▶ **REQUIREMENT**: Count every line in the following entries where the word "median" appears. Give the count alone.

Start of SOURCE DATA

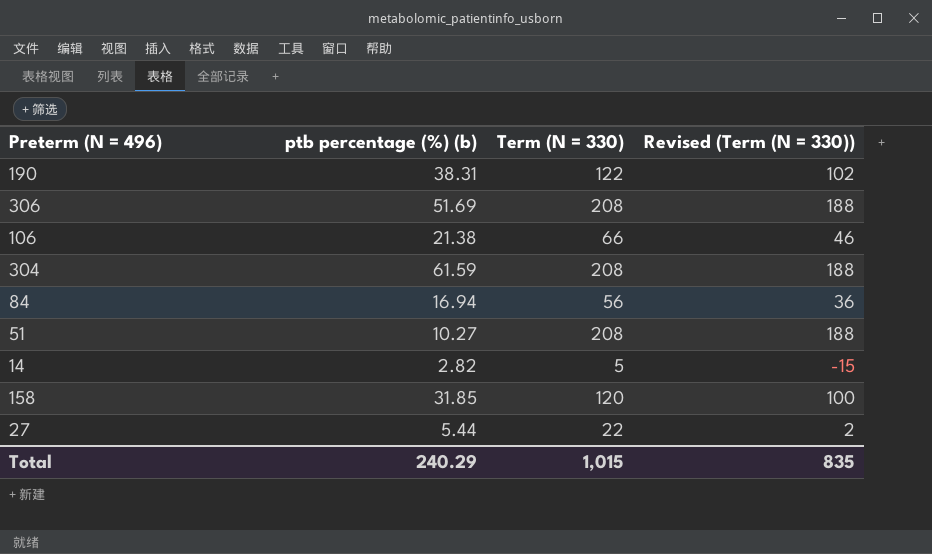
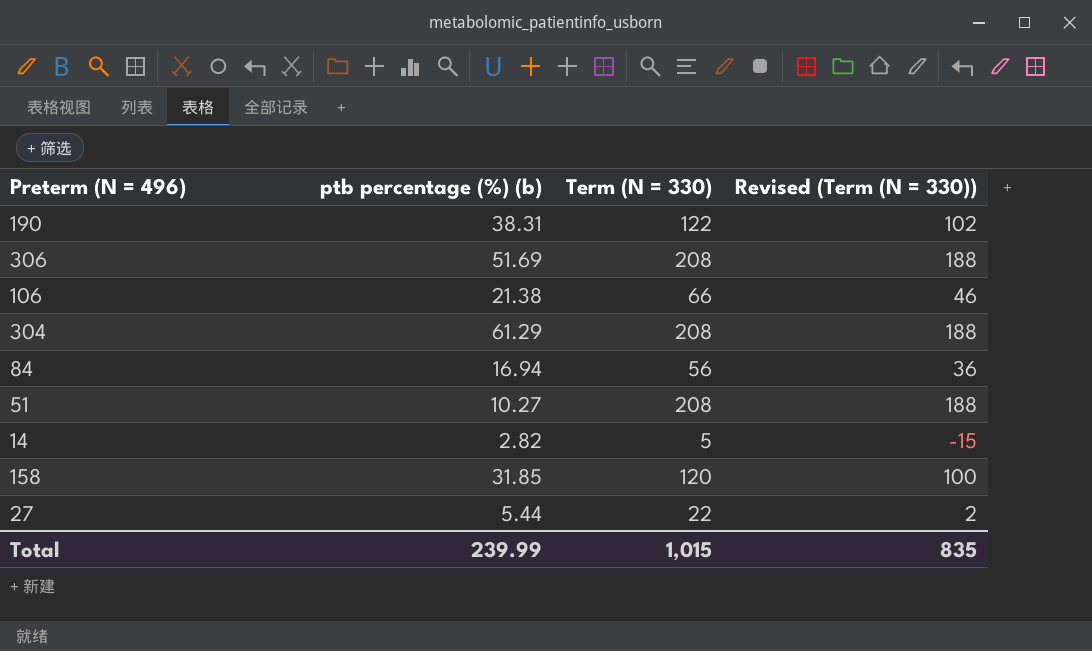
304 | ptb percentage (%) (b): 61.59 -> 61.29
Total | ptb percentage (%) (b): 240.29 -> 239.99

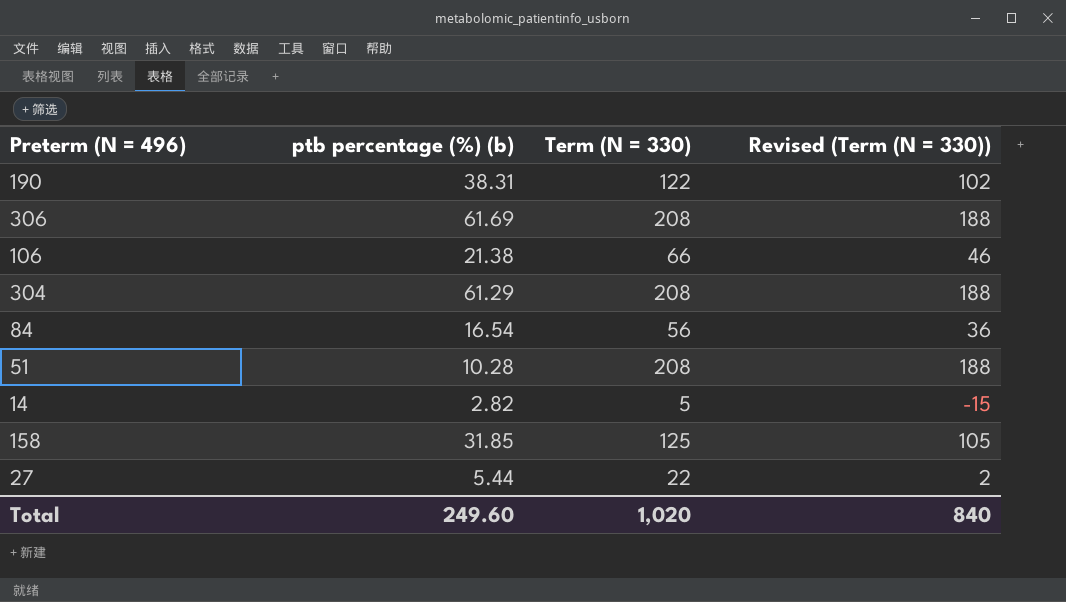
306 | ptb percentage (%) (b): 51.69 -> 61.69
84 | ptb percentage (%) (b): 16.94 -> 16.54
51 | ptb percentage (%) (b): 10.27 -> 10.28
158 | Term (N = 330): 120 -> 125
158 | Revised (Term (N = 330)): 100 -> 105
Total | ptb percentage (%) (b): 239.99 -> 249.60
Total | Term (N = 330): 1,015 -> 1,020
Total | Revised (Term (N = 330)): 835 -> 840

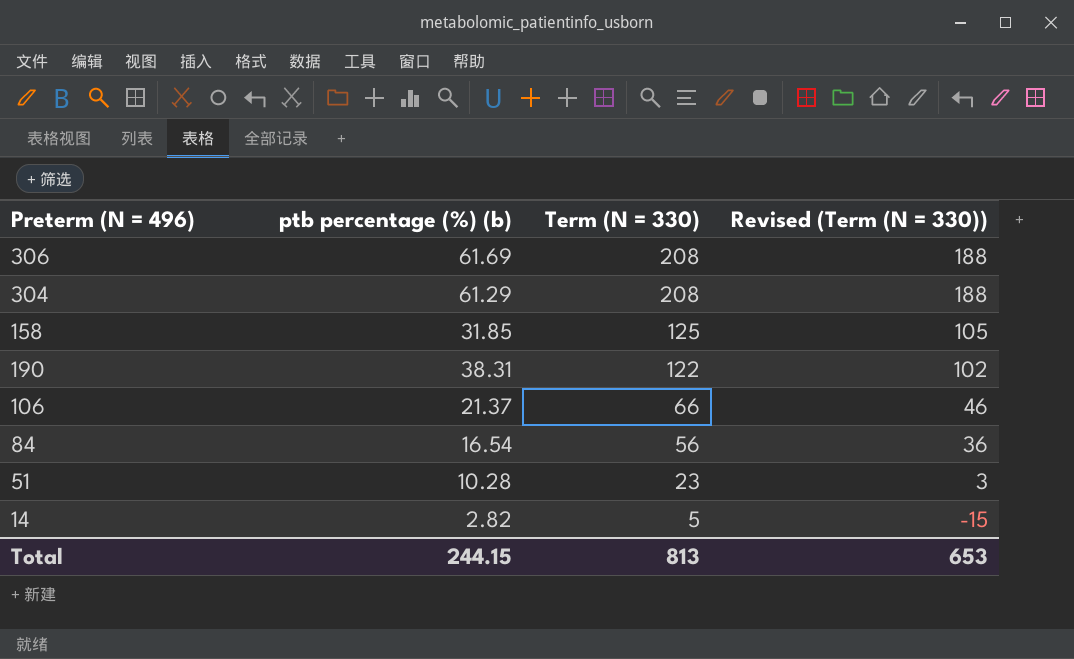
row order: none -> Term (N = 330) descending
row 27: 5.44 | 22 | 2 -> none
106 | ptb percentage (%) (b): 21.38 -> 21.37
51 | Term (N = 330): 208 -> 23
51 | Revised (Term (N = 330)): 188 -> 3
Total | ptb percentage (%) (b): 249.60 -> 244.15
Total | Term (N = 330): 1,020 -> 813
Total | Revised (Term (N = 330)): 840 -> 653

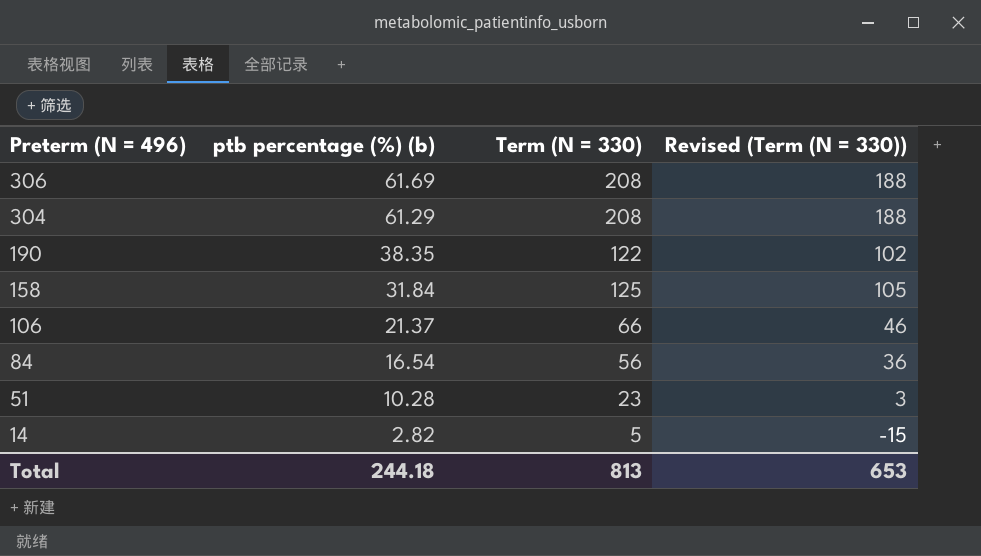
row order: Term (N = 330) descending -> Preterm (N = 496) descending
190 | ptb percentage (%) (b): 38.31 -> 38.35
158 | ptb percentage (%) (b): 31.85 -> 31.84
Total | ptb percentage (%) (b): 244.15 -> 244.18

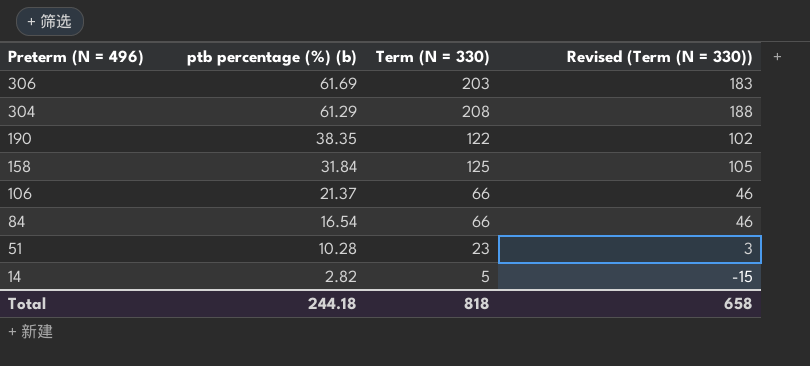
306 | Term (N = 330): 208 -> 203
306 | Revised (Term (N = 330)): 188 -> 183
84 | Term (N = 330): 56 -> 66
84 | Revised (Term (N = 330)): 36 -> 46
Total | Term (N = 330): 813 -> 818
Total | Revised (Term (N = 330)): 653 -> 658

End of SOURCE DATA
Start of SOURCE DATA

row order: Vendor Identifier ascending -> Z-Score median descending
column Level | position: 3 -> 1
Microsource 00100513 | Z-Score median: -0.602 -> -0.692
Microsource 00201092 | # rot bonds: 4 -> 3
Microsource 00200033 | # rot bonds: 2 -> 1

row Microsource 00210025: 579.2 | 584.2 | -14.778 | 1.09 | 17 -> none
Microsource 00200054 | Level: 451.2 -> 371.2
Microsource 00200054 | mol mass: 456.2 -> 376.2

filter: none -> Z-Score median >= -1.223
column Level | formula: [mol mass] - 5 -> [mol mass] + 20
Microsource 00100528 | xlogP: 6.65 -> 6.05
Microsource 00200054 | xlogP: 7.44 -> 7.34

End of SOURCE DATA

▶ **RESPONSE BELOW**: 3